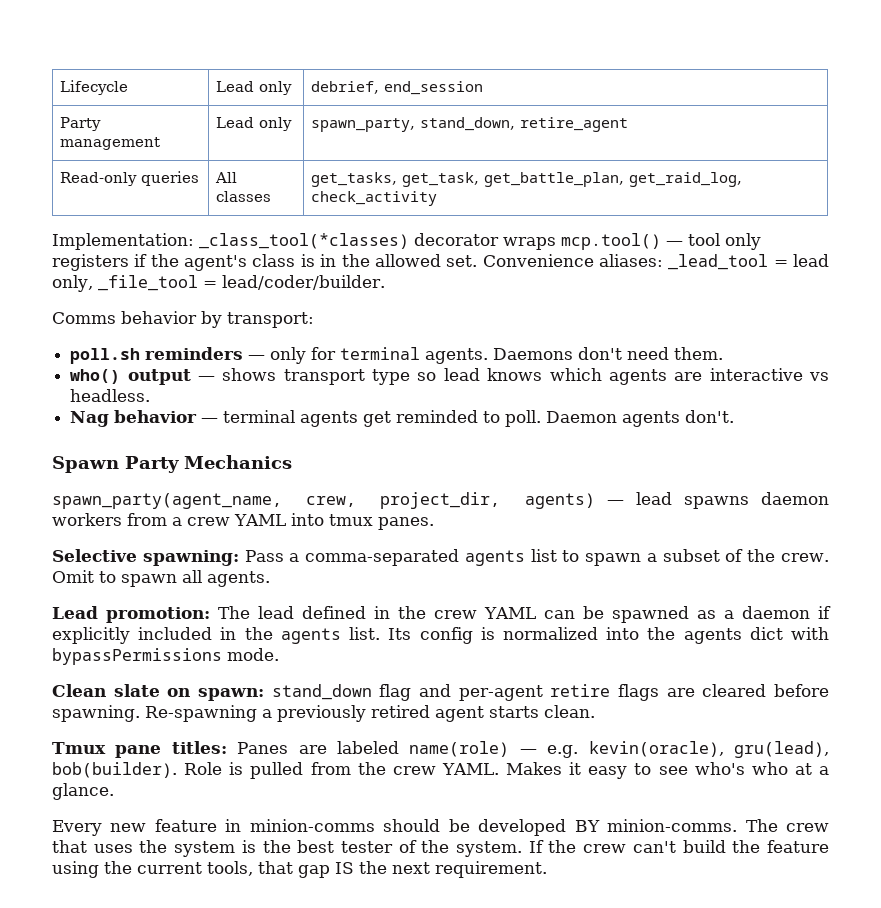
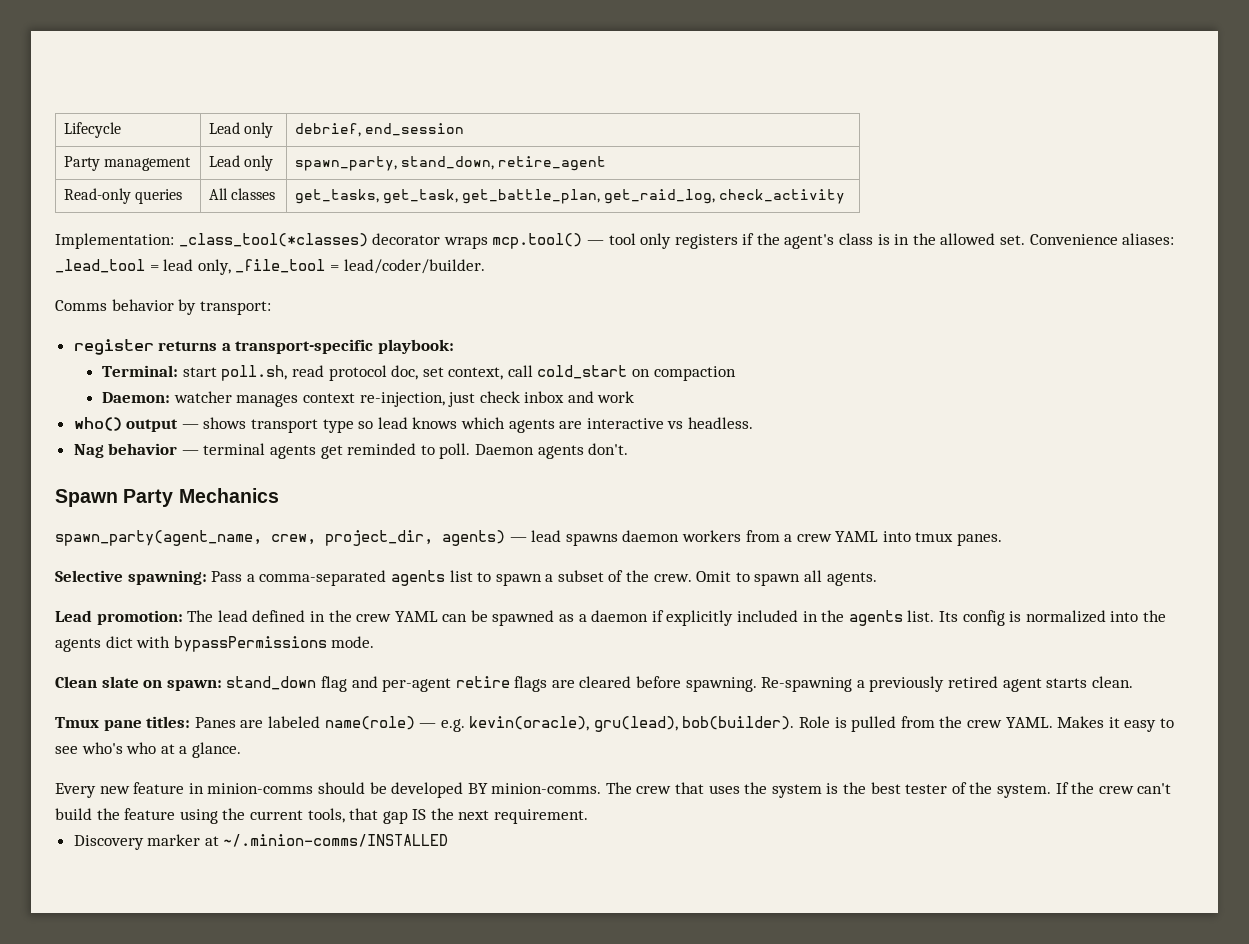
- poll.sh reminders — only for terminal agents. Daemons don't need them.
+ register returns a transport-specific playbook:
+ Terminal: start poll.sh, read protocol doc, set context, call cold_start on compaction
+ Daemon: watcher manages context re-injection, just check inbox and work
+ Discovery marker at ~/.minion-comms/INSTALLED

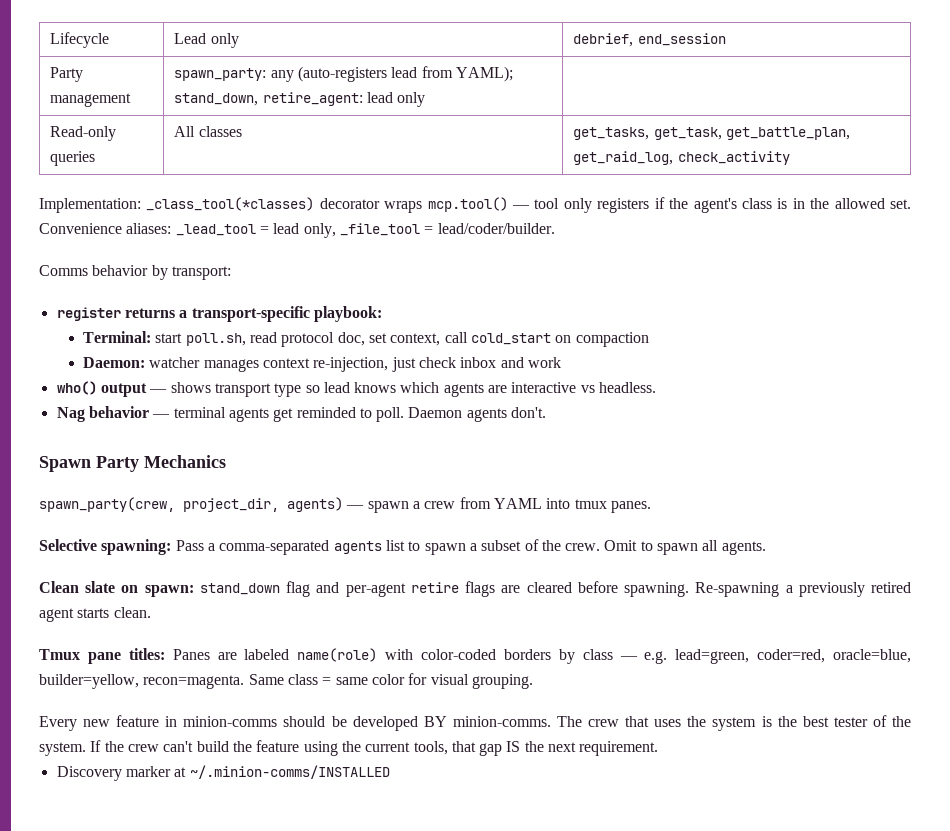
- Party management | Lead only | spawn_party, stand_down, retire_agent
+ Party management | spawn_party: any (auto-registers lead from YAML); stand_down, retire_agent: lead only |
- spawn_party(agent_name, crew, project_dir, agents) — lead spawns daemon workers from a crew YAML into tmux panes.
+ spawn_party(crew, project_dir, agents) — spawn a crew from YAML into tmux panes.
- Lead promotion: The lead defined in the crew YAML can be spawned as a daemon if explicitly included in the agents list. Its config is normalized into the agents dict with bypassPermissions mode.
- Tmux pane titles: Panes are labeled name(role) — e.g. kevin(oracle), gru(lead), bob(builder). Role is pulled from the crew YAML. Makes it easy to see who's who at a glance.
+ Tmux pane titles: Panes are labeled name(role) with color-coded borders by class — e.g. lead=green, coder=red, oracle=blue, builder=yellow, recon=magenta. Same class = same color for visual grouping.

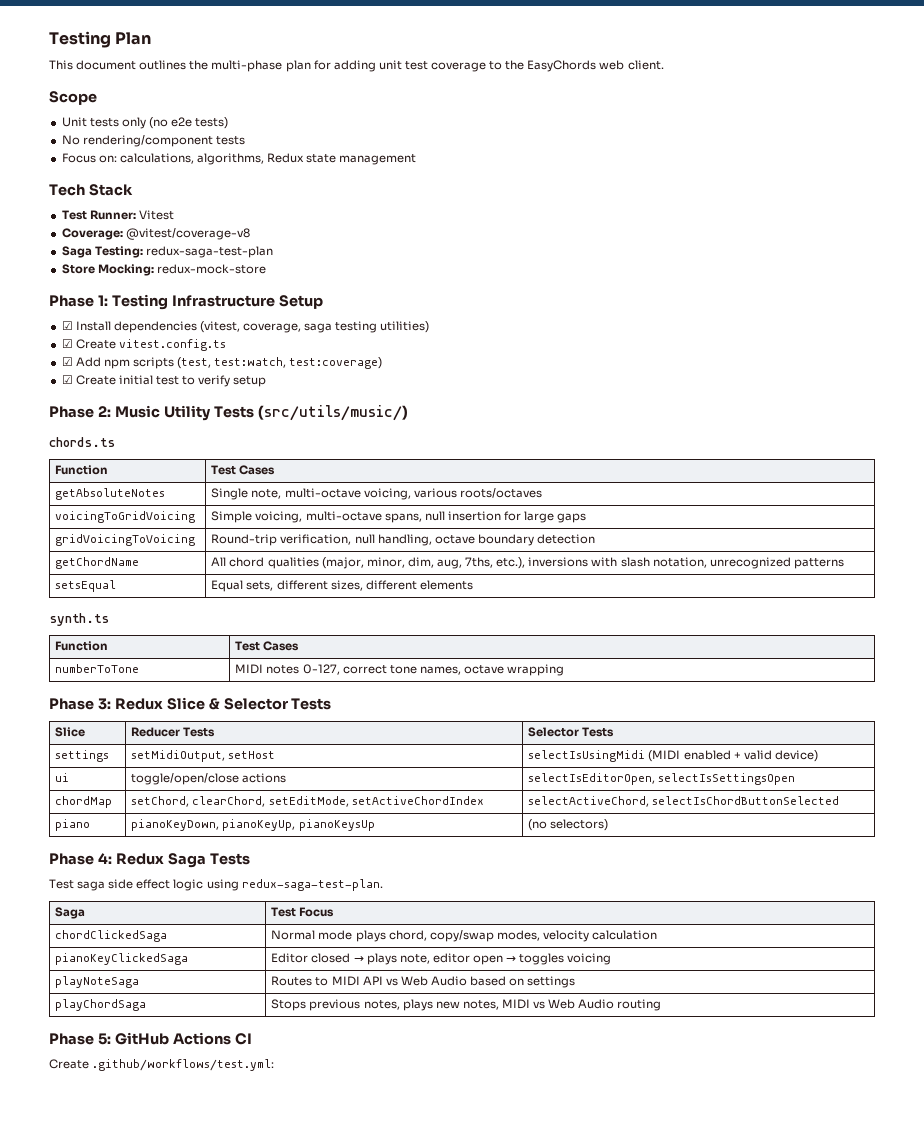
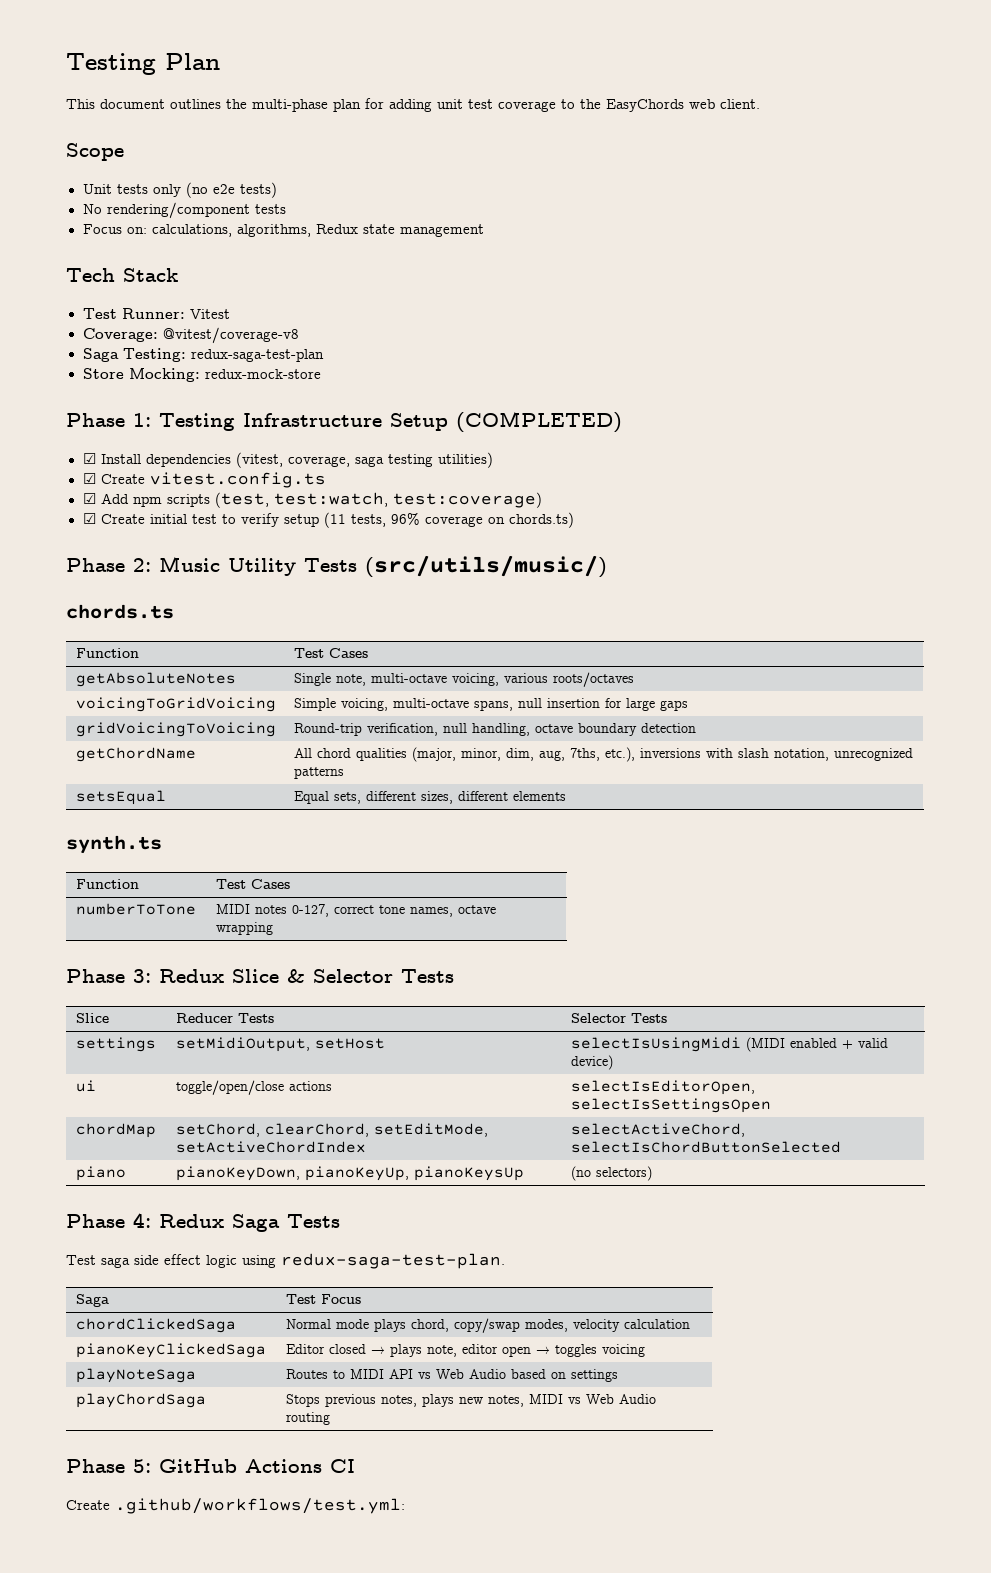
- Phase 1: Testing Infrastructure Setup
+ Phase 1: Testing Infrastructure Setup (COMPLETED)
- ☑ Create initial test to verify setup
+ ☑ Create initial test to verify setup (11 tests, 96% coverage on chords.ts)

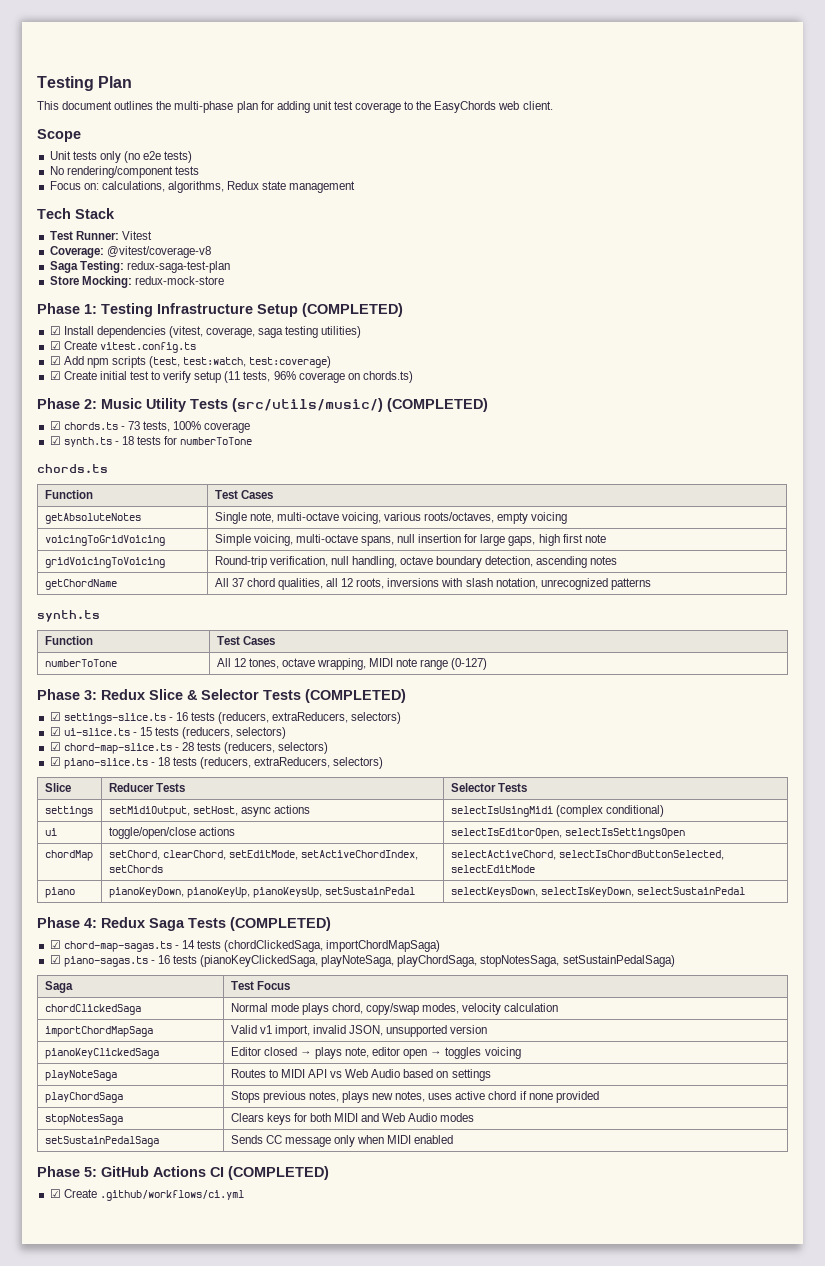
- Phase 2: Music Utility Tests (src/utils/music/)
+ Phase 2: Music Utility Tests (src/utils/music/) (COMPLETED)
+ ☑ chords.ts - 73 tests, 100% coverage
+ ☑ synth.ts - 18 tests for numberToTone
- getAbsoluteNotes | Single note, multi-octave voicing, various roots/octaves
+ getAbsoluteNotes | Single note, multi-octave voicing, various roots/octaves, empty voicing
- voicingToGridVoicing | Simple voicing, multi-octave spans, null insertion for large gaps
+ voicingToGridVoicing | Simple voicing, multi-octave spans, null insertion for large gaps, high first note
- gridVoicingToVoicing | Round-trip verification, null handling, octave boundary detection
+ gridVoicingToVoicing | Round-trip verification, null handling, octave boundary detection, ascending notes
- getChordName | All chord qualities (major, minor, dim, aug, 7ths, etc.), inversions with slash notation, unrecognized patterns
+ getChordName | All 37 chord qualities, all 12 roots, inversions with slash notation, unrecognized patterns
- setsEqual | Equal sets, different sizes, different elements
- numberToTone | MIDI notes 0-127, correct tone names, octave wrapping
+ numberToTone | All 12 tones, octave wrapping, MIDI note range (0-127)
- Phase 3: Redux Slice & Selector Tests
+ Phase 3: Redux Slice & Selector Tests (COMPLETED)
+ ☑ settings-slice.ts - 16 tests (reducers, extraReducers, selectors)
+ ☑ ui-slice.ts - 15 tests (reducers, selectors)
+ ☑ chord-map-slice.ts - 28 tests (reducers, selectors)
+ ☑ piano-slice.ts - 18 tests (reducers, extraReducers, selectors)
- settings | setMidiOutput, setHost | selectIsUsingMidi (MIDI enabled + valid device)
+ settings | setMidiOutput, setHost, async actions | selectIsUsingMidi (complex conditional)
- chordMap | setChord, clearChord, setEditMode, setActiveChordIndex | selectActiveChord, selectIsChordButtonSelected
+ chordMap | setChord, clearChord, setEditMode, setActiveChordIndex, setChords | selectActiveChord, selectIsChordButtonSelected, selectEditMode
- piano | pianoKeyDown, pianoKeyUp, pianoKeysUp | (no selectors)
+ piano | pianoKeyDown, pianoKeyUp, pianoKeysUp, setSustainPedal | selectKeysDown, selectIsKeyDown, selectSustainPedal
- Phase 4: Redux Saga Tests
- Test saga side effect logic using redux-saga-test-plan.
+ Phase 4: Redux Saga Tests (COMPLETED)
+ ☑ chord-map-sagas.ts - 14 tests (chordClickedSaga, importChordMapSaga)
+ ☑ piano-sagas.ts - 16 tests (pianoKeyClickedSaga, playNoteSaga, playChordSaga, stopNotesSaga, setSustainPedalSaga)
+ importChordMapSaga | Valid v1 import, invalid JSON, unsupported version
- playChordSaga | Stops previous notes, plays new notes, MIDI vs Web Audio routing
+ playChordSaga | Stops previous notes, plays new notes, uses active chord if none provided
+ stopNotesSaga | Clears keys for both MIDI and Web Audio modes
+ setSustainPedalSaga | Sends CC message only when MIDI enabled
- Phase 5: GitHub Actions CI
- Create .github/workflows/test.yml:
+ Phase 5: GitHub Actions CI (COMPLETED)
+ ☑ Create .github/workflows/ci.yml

* * *

With the pictures removed, return the full listing exactly as given.

- poll.sh reminders — only for terminal agents. Daemons don't need them.
+ register returns a transport-specific playbook:
+ Terminal: start poll.sh, read protocol doc, set context, call cold_start on compaction
+ Daemon: watcher manages context re-injection, just check inbox and work
+ Discovery marker at ~/.minion-comms/INSTALLED

- Party management | Lead only | spawn_party, stand_down, retire_agent
+ Party management | spawn_party: any (auto-registers lead from YAML); stand_down, retire_agent: lead only |
- spawn_party(agent_name, crew, project_dir, agents) — lead spawns daemon workers from a crew YAML into tmux panes.
+ spawn_party(crew, project_dir, agents) — spawn a crew from YAML into tmux panes.
- Lead promotion: The lead defined in the crew YAML can be spawned as a daemon if explicitly included in the agents list. Its config is normalized into the agents dict with bypassPermissions mode.
- Tmux pane titles: Panes are labeled name(role) — e.g. kevin(oracle), gru(lead), bob(builder). Role is pulled from the crew YAML. Makes it easy to see who's who at a glance.
+ Tmux pane titles: Panes are labeled name(role) with color-coded borders by class — e.g. lead=green, coder=red, oracle=blue, builder=yellow, recon=magenta. Same class = same color for visual grouping.

- Phase 1: Testing Infrastructure Setup
+ Phase 1: Testing Infrastructure Setup (COMPLETED)
- ☑ Create initial test to verify setup
+ ☑ Create initial test to verify setup (11 tests, 96% coverage on chords.ts)

- Phase 2: Music Utility Tests (src/utils/music/)
+ Phase 2: Music Utility Tests (src/utils/music/) (COMPLETED)
+ ☑ chords.ts - 73 tests, 100% coverage
+ ☑ synth.ts - 18 tests for numberToTone
- getAbsoluteNotes | Single note, multi-octave voicing, various roots/octaves
+ getAbsoluteNotes | Single note, multi-octave voicing, various roots/octaves, empty voicing
- voicingToGridVoicing | Simple voicing, multi-octave spans, null insertion for large gaps
+ voicingToGridVoicing | Simple voicing, multi-octave spans, null insertion for large gaps, high first note
- gridVoicingToVoicing | Round-trip verification, null handling, octave boundary detection
+ gridVoicingToVoicing | Round-trip verification, null handling, octave boundary detection, ascending notes
- getChordName | All chord qualities (major, minor, dim, aug, 7ths, etc.), inversions with slash notation, unrecognized patterns
+ getChordName | All 37 chord qualities, all 12 roots, inversions with slash notation, unrecognized patterns
- setsEqual | Equal sets, different sizes, different elements
- numberToTone | MIDI notes 0-127, correct tone names, octave wrapping
+ numberToTone | All 12 tones, octave wrapping, MIDI note range (0-127)
- Phase 3: Redux Slice & Selector Tests
+ Phase 3: Redux Slice & Selector Tests (COMPLETED)
+ ☑ settings-slice.ts - 16 tests (reducers, extraReducers, selectors)
+ ☑ ui-slice.ts - 15 tests (reducers, selectors)
+ ☑ chord-map-slice.ts - 28 tests (reducers, selectors)
+ ☑ piano-slice.ts - 18 tests (reducers, extraReducers, selectors)
- settings | setMidiOutput, setHost | selectIsUsingMidi (MIDI enabled + valid device)
+ settings | setMidiOutput, setHost, async actions | selectIsUsingMidi (complex conditional)
- chordMap | setChord, clearChord, setEditMode, setActiveChordIndex | selectActiveChord, selectIsChordButtonSelected
+ chordMap | setChord, clearChord, setEditMode, setActiveChordIndex, setChords | selectActiveChord, selectIsChordButtonSelected, selectEditMode
- piano | pianoKeyDown, pianoKeyUp, pianoKeysUp | (no selectors)
+ piano | pianoKeyDown, pianoKeyUp, pianoKeysUp, setSustainPedal | selectKeysDown, selectIsKeyDown, selectSustainPedal
- Phase 4: Redux Saga Tests
- Test saga side effect logic using redux-saga-test-plan.
+ Phase 4: Redux Saga Tests (COMPLETED)
+ ☑ chord-map-sagas.ts - 14 tests (chordClickedSaga, importChordMapSaga)
+ ☑ piano-sagas.ts - 16 tests (pianoKeyClickedSaga, playNoteSaga, playChordSaga, stopNotesSaga, setSustainPedalSaga)
+ importChordMapSaga | Valid v1 import, invalid JSON, unsupported version
- playChordSaga | Stops previous notes, plays new notes, MIDI vs Web Audio routing
+ playChordSaga | Stops previous notes, plays new notes, uses active chord if none provided
+ stopNotesSaga | Clears keys for both MIDI and Web Audio modes
+ setSustainPedalSaga | Sends CC message only when MIDI enabled
- Phase 5: GitHub Actions CI
- Create .github/workflows/test.yml:
+ Phase 5: GitHub Actions CI (COMPLETED)
+ ☑ Create .github/workflows/ci.yml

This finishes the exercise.